## Task to carry out
Each line of the material below with the word "dictionaries" is to be reported.

## Input data

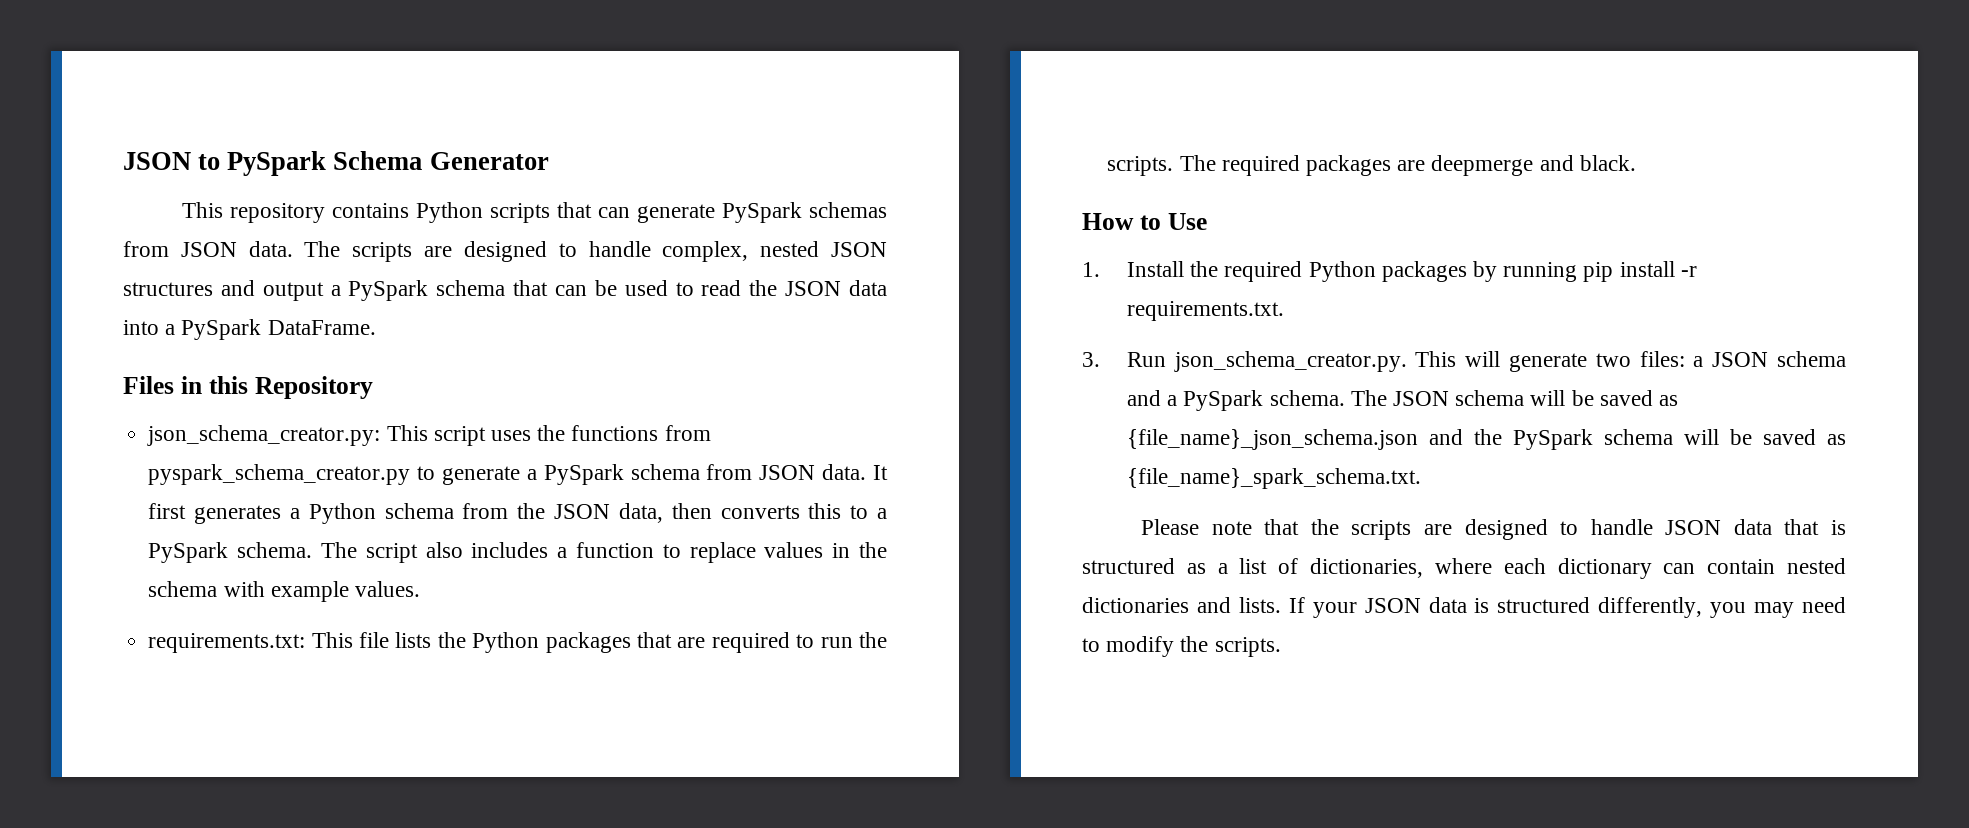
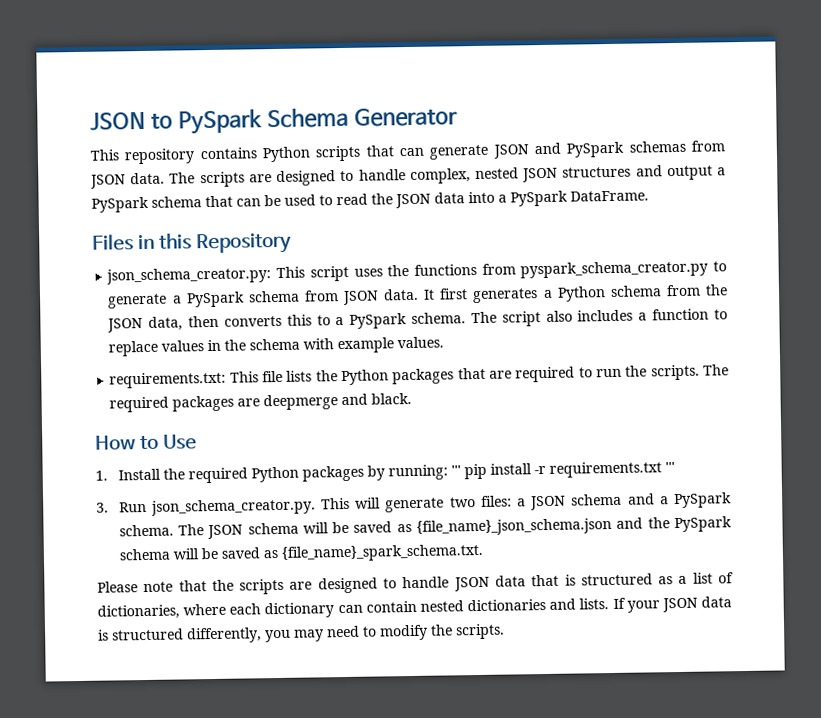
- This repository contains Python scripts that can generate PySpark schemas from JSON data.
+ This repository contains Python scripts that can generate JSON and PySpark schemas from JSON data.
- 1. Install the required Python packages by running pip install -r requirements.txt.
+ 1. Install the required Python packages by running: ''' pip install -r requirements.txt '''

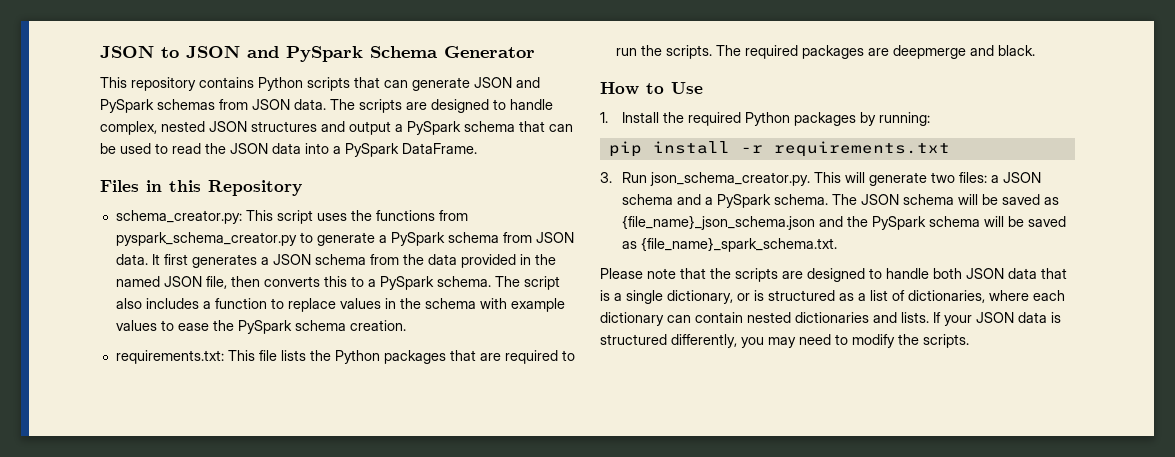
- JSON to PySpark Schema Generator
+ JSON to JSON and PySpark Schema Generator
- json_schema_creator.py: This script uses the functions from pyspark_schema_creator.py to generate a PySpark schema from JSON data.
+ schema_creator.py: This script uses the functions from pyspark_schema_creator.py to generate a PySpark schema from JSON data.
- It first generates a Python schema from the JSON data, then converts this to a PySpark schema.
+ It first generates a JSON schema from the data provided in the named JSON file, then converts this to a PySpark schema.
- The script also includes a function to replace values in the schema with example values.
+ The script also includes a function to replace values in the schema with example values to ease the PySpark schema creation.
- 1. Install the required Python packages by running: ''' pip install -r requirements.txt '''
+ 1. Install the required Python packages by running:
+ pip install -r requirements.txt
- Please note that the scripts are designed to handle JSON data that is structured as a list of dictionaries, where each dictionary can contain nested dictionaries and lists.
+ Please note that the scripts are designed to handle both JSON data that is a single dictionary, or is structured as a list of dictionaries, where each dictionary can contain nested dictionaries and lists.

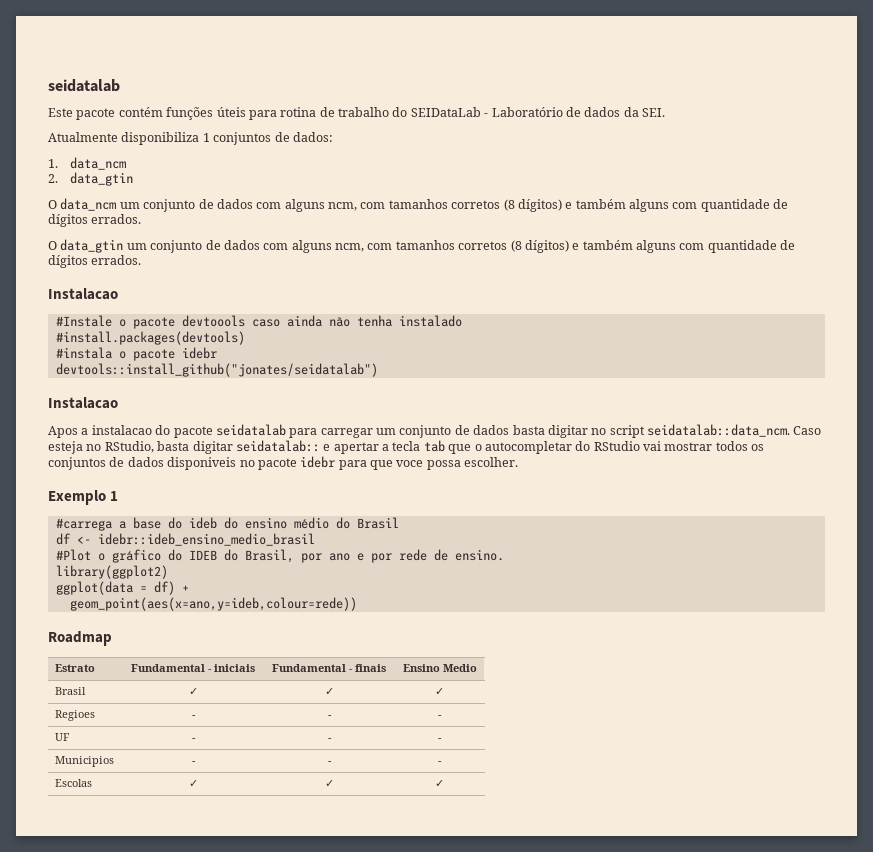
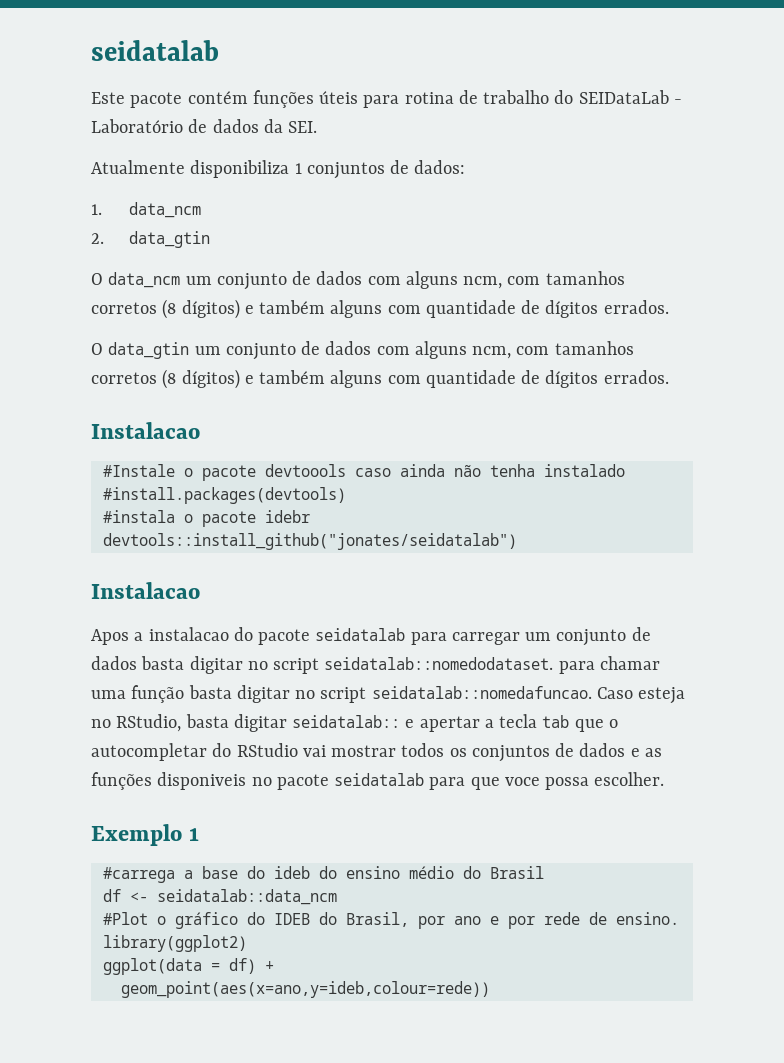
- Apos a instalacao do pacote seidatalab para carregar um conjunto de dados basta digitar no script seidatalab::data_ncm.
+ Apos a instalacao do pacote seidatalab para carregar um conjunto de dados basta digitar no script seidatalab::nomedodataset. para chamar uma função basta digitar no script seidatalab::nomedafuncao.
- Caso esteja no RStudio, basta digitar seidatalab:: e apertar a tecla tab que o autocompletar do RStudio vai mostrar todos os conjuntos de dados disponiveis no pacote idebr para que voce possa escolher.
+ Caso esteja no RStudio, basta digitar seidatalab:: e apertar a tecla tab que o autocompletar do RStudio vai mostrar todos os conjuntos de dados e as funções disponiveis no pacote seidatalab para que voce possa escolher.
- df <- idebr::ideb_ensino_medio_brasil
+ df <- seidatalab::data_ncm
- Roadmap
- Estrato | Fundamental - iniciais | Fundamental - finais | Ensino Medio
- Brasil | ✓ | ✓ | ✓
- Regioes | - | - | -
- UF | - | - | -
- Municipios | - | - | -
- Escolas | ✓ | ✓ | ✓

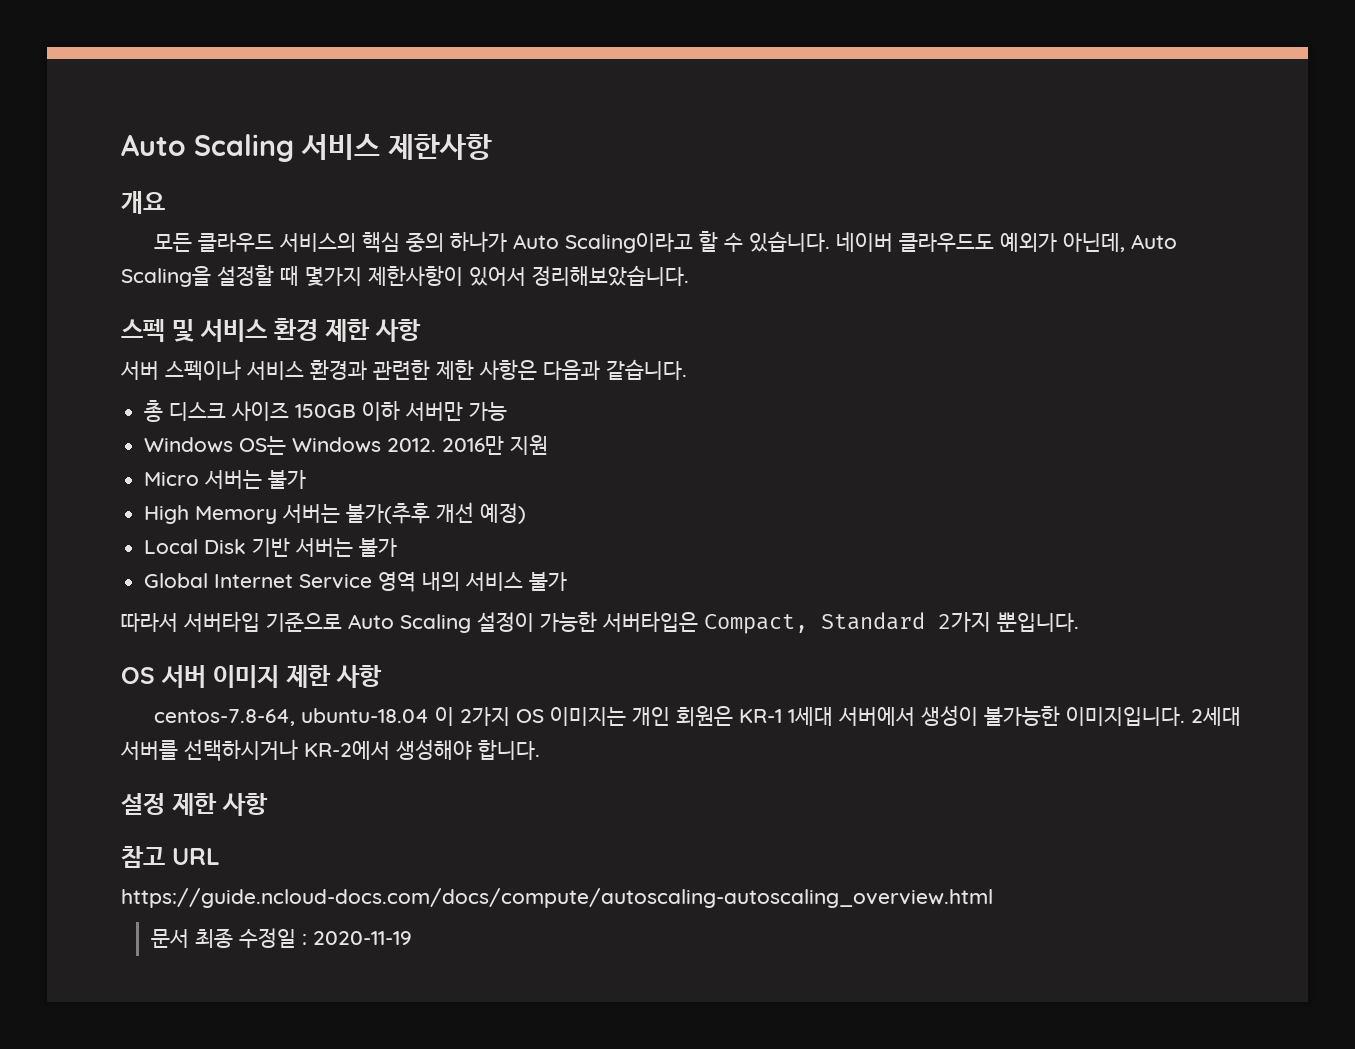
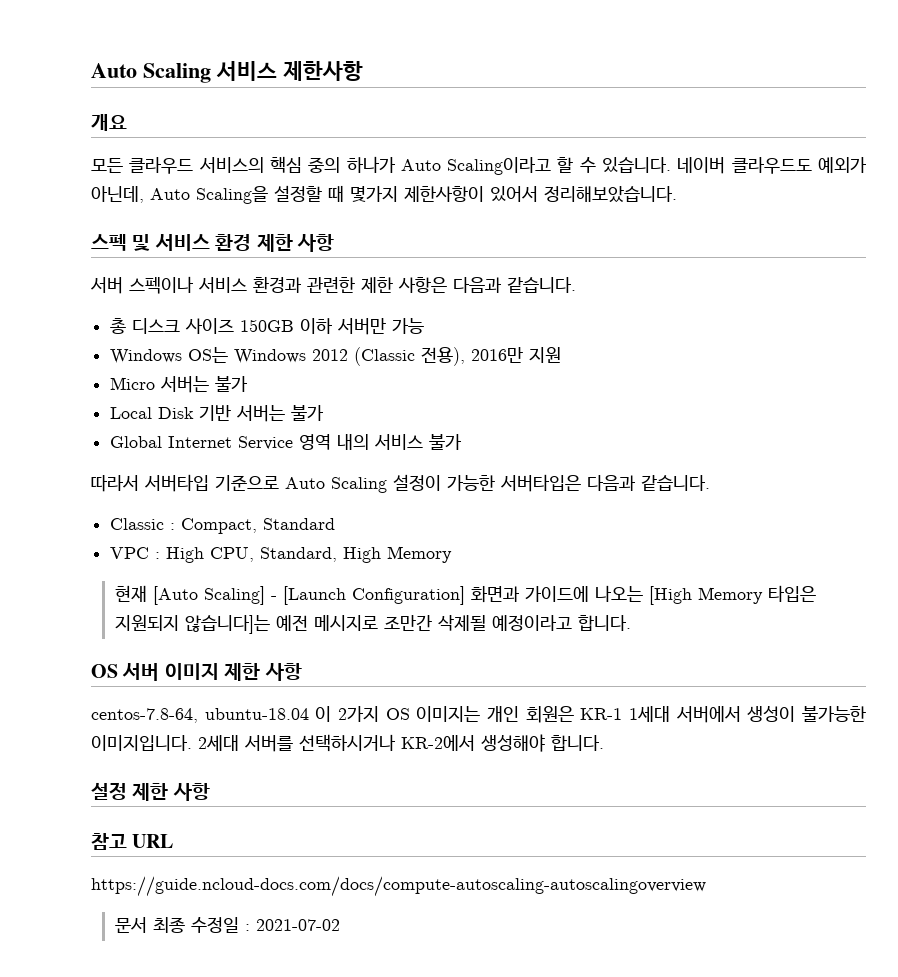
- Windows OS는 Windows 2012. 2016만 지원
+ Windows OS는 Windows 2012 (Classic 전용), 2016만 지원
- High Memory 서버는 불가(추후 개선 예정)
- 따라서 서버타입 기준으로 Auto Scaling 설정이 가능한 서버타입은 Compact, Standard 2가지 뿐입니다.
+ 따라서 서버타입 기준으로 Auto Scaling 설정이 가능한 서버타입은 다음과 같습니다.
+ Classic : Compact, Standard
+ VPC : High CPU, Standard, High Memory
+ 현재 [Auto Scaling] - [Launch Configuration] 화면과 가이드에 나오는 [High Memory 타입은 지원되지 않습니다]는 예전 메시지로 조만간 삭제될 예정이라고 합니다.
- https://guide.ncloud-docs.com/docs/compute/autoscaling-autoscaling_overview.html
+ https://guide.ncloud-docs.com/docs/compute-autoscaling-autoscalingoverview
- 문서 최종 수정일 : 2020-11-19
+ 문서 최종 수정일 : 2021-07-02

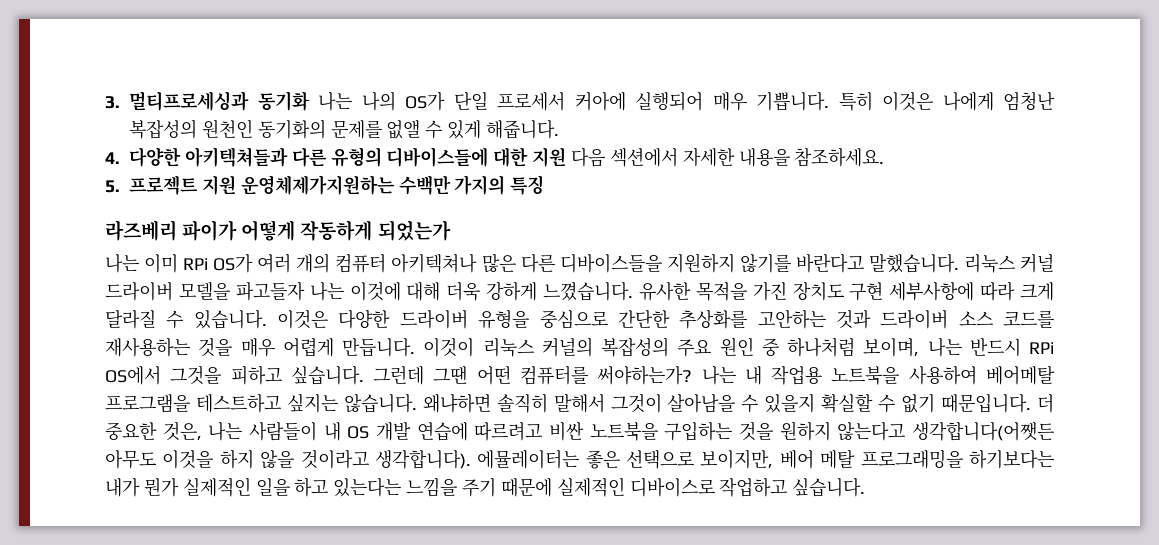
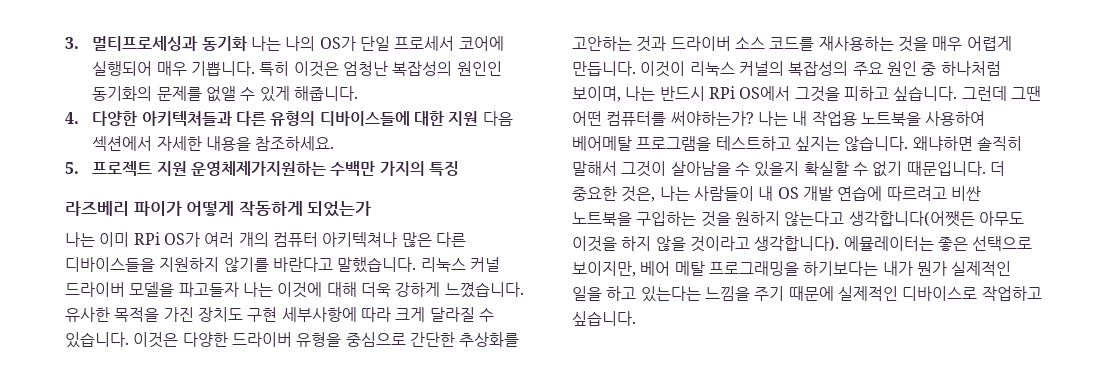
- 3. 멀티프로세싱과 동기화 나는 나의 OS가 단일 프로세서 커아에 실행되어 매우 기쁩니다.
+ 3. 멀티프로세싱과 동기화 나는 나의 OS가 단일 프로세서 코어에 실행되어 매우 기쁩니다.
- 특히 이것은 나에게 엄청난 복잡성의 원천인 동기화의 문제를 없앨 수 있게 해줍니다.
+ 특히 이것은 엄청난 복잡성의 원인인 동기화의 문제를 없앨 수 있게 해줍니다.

## Response area
- Please note that the scripts are designed to handle JSON data that is structured as a list of dictionaries, where each dictionary can contain nested dictionaries and lists.
+ Please note that the scripts are designed to handle both JSON data that is a single dictionary, or is structured as a list of dictionaries, where each dictionary can contain nested dictionaries and lists.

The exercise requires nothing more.